Go through the data below and return each line where the string "Idrata" appears.

### RECORDS SUPPLIED

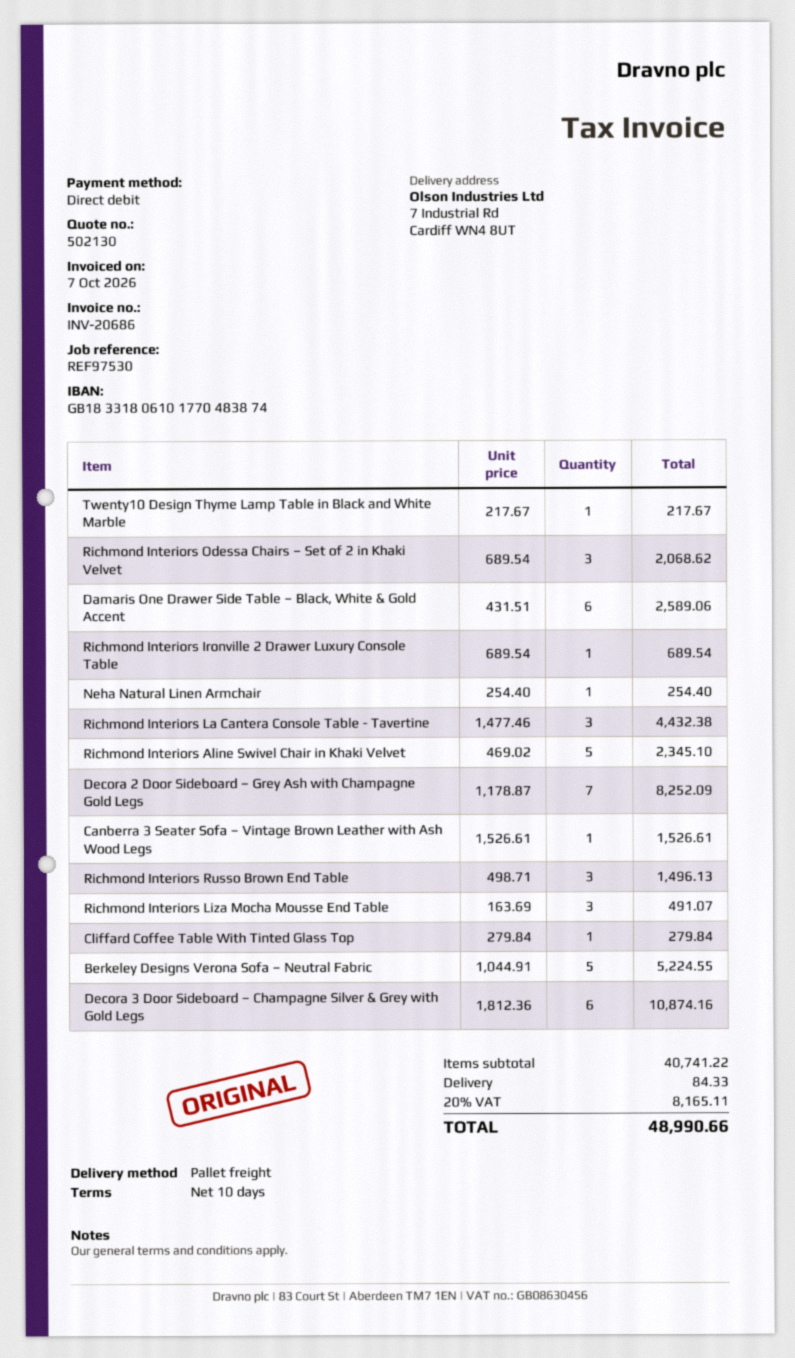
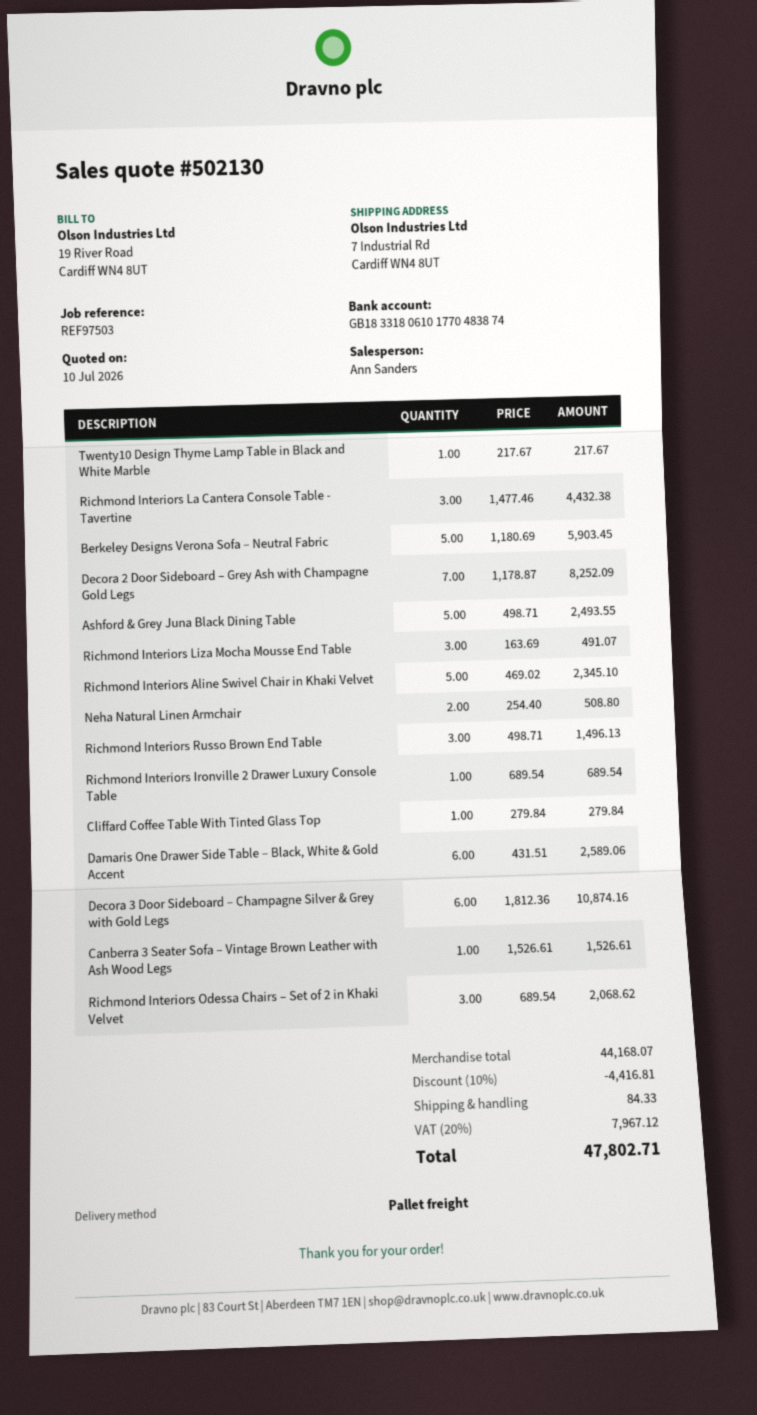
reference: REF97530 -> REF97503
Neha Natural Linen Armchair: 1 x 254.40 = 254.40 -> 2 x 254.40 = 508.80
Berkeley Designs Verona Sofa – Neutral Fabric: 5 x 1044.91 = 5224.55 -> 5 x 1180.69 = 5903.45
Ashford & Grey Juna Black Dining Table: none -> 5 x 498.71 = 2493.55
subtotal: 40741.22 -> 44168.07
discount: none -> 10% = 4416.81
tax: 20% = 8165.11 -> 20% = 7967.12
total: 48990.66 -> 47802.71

######
### RECORDS SUPPLIED

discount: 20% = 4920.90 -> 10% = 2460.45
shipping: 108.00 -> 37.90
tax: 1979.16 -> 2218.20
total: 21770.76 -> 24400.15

######
### RECORDS SUPPLIED

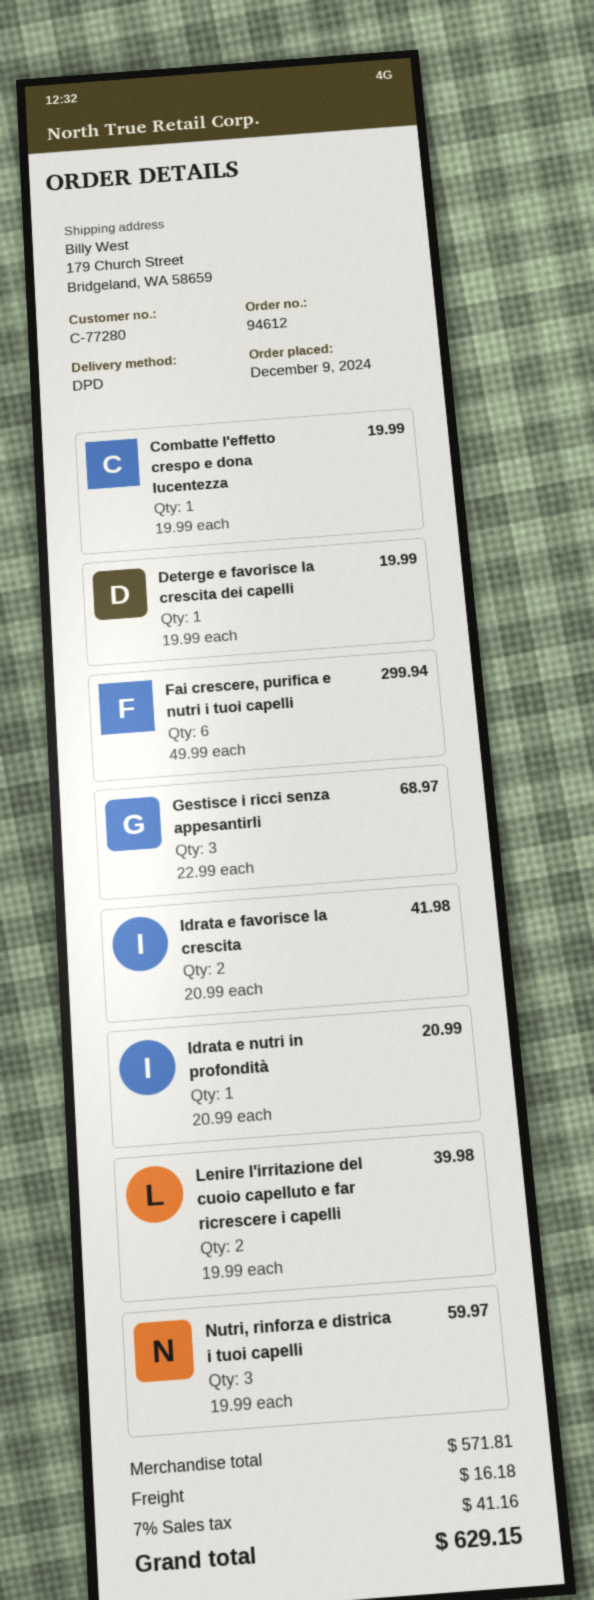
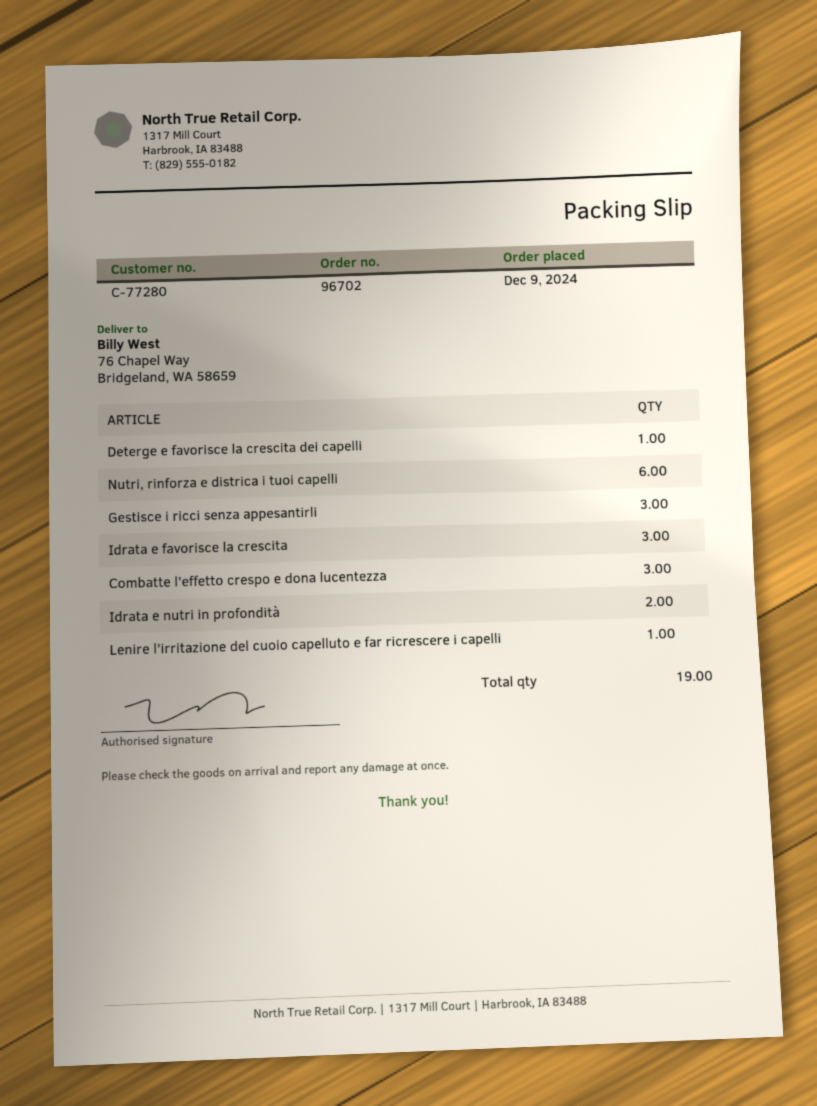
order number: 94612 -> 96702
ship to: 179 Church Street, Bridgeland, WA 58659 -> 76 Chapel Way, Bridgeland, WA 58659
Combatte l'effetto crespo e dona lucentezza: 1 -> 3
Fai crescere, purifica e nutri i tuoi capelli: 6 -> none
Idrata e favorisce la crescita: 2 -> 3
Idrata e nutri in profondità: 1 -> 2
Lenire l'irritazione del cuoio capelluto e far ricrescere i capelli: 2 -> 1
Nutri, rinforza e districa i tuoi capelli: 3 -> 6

######

• **SOLUTION**:
Idrata e favorisce la crescita: 2 -> 3
Idrata e nutri in profondità: 1 -> 2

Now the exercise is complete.